5. The method as described in claim 1, characterized in that, The dynamic interference deviations identified through the fluctuation characteristics of the alignment deviation sequence during the rapid assembly of modular kitchen knives specifically include: Time-domain fluctuation analysis was performed on the alignment deviation sequence to obtain the fluctuation characteristics of the alignment deviation sequence; High-frequency fluctuation terms are extracted from the fluctuation characteristics; The dynamic interference deviation in the rapid assembly process of modular kitchen knives was determined by extracting the high-frequency fluctuation term.

6. The method as described in claim 1, characterized in that, The specific compensation amount for the alignment of the blade and handle during the rapid assembly of the modular kitchen knife by the assembly robot, based on the structural error and the dynamic disturbance deviation, includes: The combined deviation between the blade and the handle is determined based on the structural error and the dynamic disturbance deviation when the assembly robot performs rapid assembly of the modular kitchen knife in real time.

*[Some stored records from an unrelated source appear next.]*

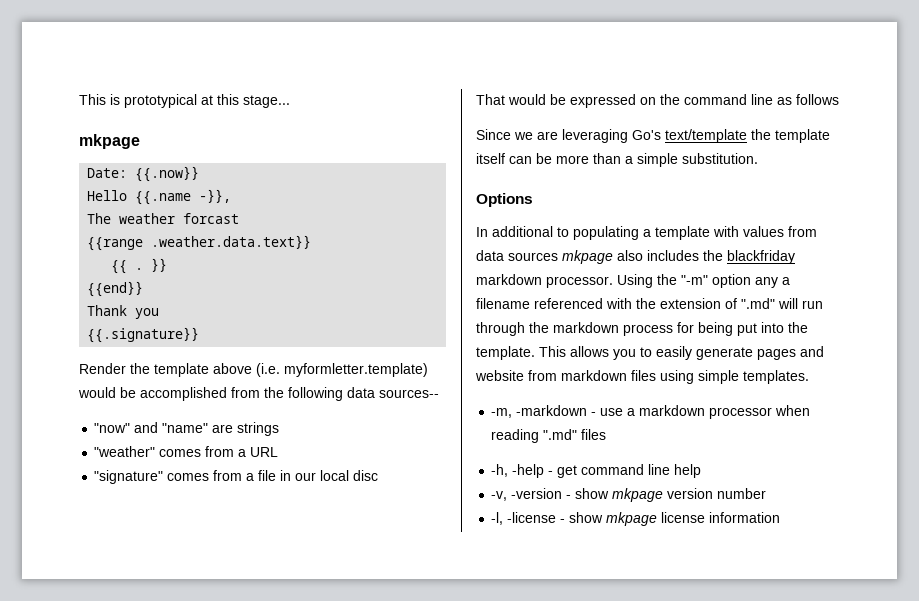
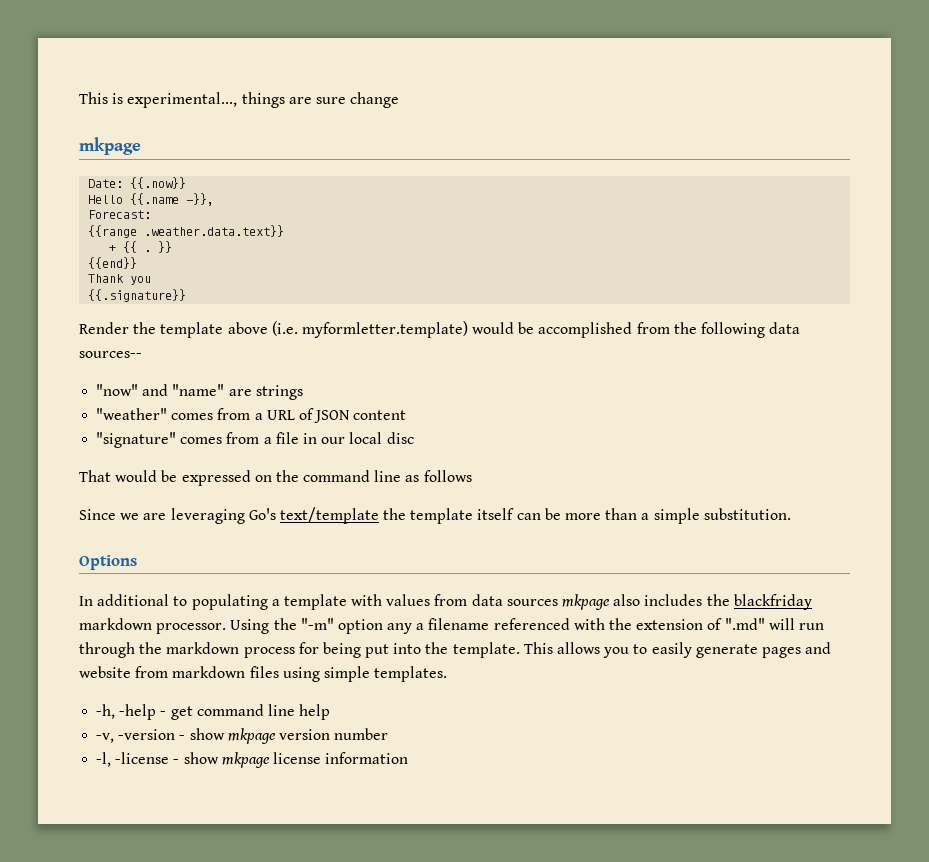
[124,94,290,108] prototypical at this stage... -> [127,92,400,108] experimental..., things are sure change
[87,213,240,224] The weather forcast -> [88,210,152,219] Forecast:
(312, 242) none -> [109,245,117,252] +
(279, 452) none -> [298,408,407,423] of JSON content
[491,405,811,419] [491,429,607,443] // -m, -markdown - use a markdown processor when reading ".md" files -> (448, 674) none

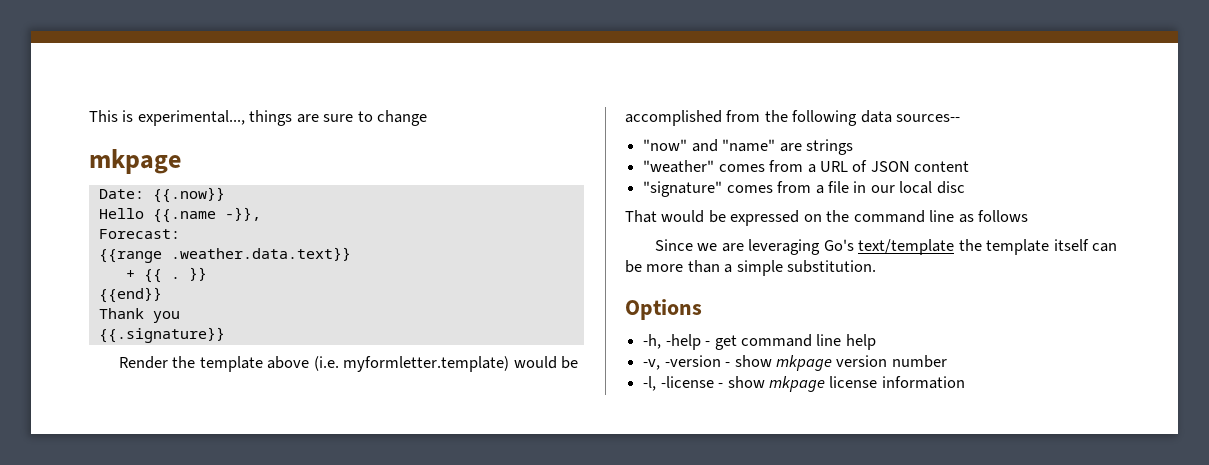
(346, 100) none -> [357,111,373,122] to
[79,594,812,610] [79,618,824,634] [79,642,832,658] [79,666,448,682] // In additional to populating a template with values from data sources mkpage also includes the blackfriday markdown processor. Using the "-m" option any a filename referenced with the extension of ".md" will run through the markdown process for being put into the template. This allows you to easily generate pages and website from markdown files using simple templates. -> (702, 309) none

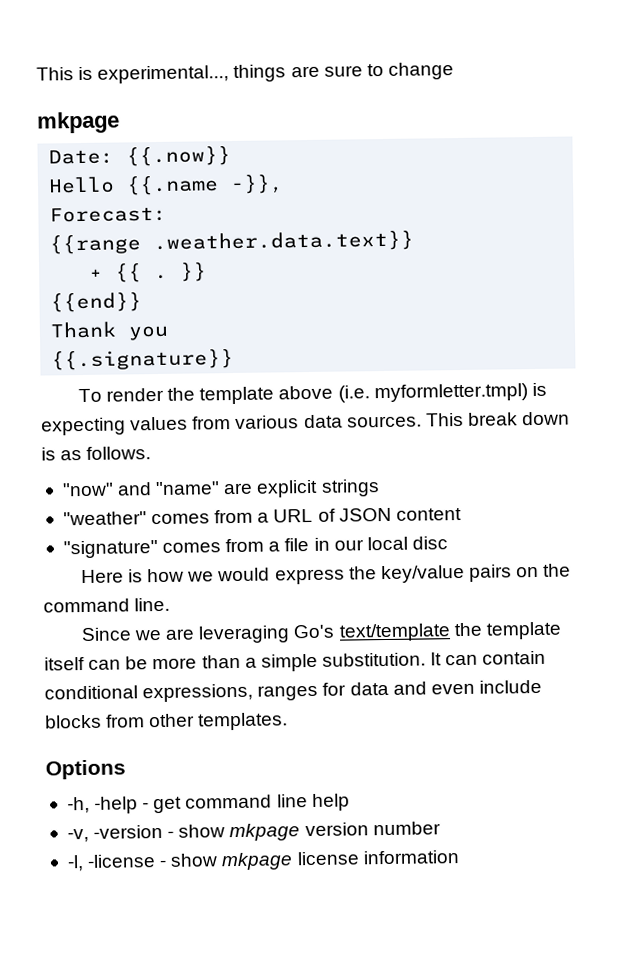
[118,356,168,369] Render -> [77,387,164,403] To render
[343,356,579,372] [625,110,961,126] myformletter.template) would be accomplished from the following data sources-- -> [373,382,547,403] [41,411,571,436] [41,446,152,461] myformletter.tmpl) is expecting values from various data sources. This break down is as follows.
(802, 147) none -> [256,479,319,498] explicit
[625,210,1029,226] That would be expressed on the command line as follows -> [80,563,572,585] [43,597,171,613] Here is how we would express the key/value pairs on the command line.
(877, 266) none -> [430,650,547,666] [44,679,542,703] [45,712,289,731] It can contain conditional expressions, ranges for data and even include blocks from other templates.

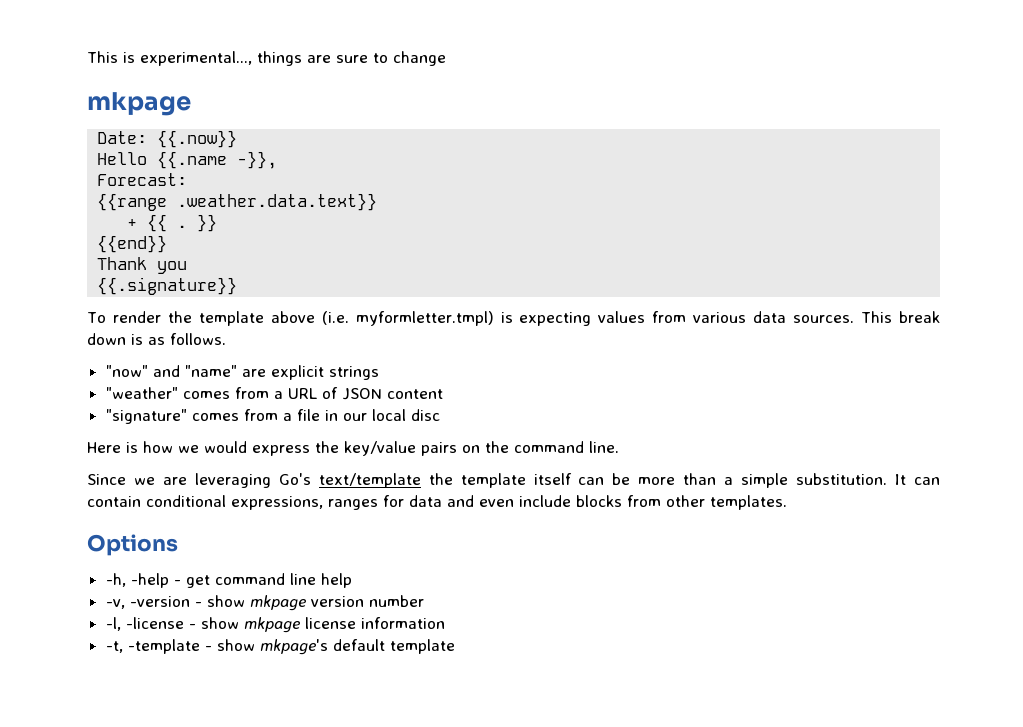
(460, 857) none -> [105,639,455,655] // -t, -template - show mkpage's default template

The assembly alignment compensation amount of the blade and handle is determined by combining the comprehensive deviation amount with the geometric assembly relationship of the blade and handle of the modular kitchen knife when the assembly robot performs rapid assembly of the modular kitchen knife.

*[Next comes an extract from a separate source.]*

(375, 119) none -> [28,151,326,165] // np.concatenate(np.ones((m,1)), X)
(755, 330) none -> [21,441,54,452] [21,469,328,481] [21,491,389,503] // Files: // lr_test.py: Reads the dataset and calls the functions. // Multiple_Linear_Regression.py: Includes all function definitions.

7. The method as described in claim 1, characterized in that, The calibration of the assembly alignment action of the assembly robot based on the assembly alignment compensation amount specifically includes: The assembly alignment compensation amount is converted into correction instructions for each axis of the assembly robot; Based on the correction command, the current assembly path of the assembly robot's assembly alignment action is calibrated and adjusted.

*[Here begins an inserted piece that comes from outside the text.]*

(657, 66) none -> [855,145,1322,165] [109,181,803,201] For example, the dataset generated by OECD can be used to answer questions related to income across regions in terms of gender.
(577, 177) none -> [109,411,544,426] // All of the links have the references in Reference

8. A modular kitchen knife rapid assembly robot, comprising a rapid assembly unit, characterized in that, The rapid assembly unit includes: The acquisition module is used to acquire historical assembly data of the blades and handles of the modular kitchen knife by the assembly robot; The processing module is used to extract parameter drift characteristics of the assembly robot when switching assembly of different kitchen knife modules from the historical assembly data, and to determine the structural error of the assembly robot when switching assembly of different kitchen knife modules by combining the parameter drift characteristics with the coupling stiffness coefficient of the motion of each axis of the assembly robot. The processing module is also used to acquire dynamic alignment images of the blade and handle during the rapid assembly of the modular kitchen knife in real time through a binocular vision sensor, and then extract the alignment deviation sequence of the blade and handle during the rapid assembly of the modular kitchen knife based on the acquired dynamic alignment images, and determine the dynamic interference deviation in the rapid assembly of the modular kitchen knife through the fluctuation characteristics of the alignment deviation sequence. The processing module is also used to determine the assembly alignment compensation amount between the blade and the handle when the assembly robot performs rapid assembly of the modular kitchen knife based on the structural error and the dynamic interference deviation. An execution module is used to calibrate the assembly alignment action of the assembly robot according to the assembly alignment compensation amount.

9. A computer device, characterized in that, The computer device includes a memory and a processor, the memory being used to store a computer program, and the processor being used to retrieve and run the computer program from the memory, causing the computer device to perform the modular kitchen knife rapid assembly method according to any one of claims 1 to 7.

10. A computer-readable storage medium, characterized in that, The computer-readable storage medium stores instructions or code that, when executed on a computer, cause the computer to perform the modular kitchen knife rapid assembly method as described in any one of claims 1 to 7.